One man stood up during the event’s Q&A portion, expressing concern about climate change. Addressing it, the audience member said, should be an imperative to Christians commanded by the Bible to be stewards of the Earth.

“I always have problems when people come up and say the science is settled,” said Santorum, a Republican presidential candidate and winner of the 2012 Iowa caucuses. “That’s what they said about the world being flat. When someone says the science is settled you’re not a scientist, because scientists never say the science is settled.”

He added: “The idea that the science is settled, to me, tells me that this is political science, not real science.”

Yeesh, Rick, you’re plagiarizing your anti-science talking points from a third-rate Louisiana legislator now? At least you didn’t say that scientists used to burn people at the stake for not believing in the flat Earth, so there’s that.

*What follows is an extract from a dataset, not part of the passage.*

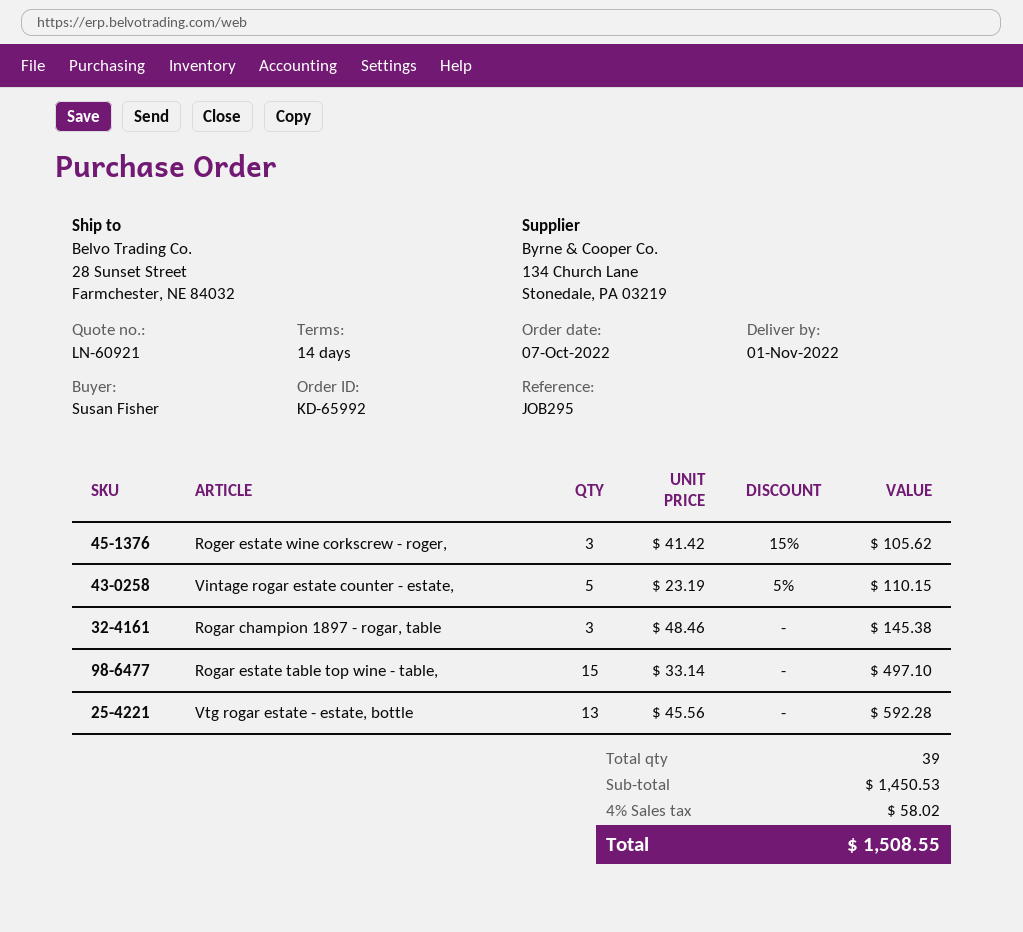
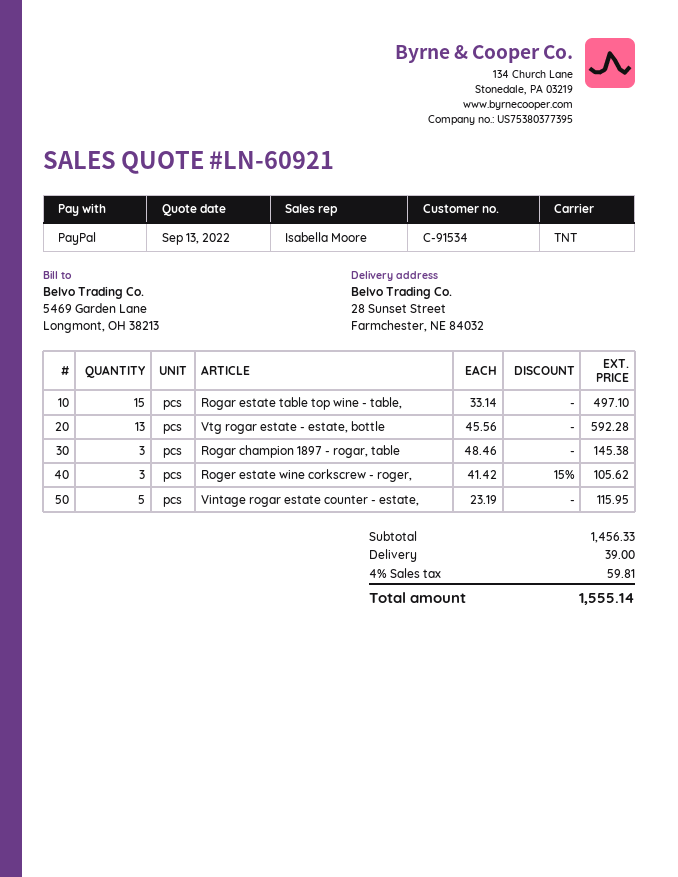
Vintage rogar estate counter - estate,: 5 x 23.19 - 5% = 110.15 -> 5 x 23.19 = 115.95
subtotal: 1450.53 -> 1456.33
shipping: none -> 39.00
tax: 4% = 58.02 -> 4% = 59.81
total: 1508.55 -> 1555.14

Also, for the sake of pedantry, we should note that we’re not sure we agree with you 100 percent on your science work there, Senator:

1) No “scientists” (a word that only entered English usage in 1834) ever insisted that the world was flat. That idea was largely discredited by Greek mathematicians, like Eratosthenes, who had already calculated the circumference of the Earth by the second century BCE. And it was the Catholic Church, not scientists, which insisted that a spherical Earth was the center of the universe, and which accused Galileo of heresy for saying otherwise.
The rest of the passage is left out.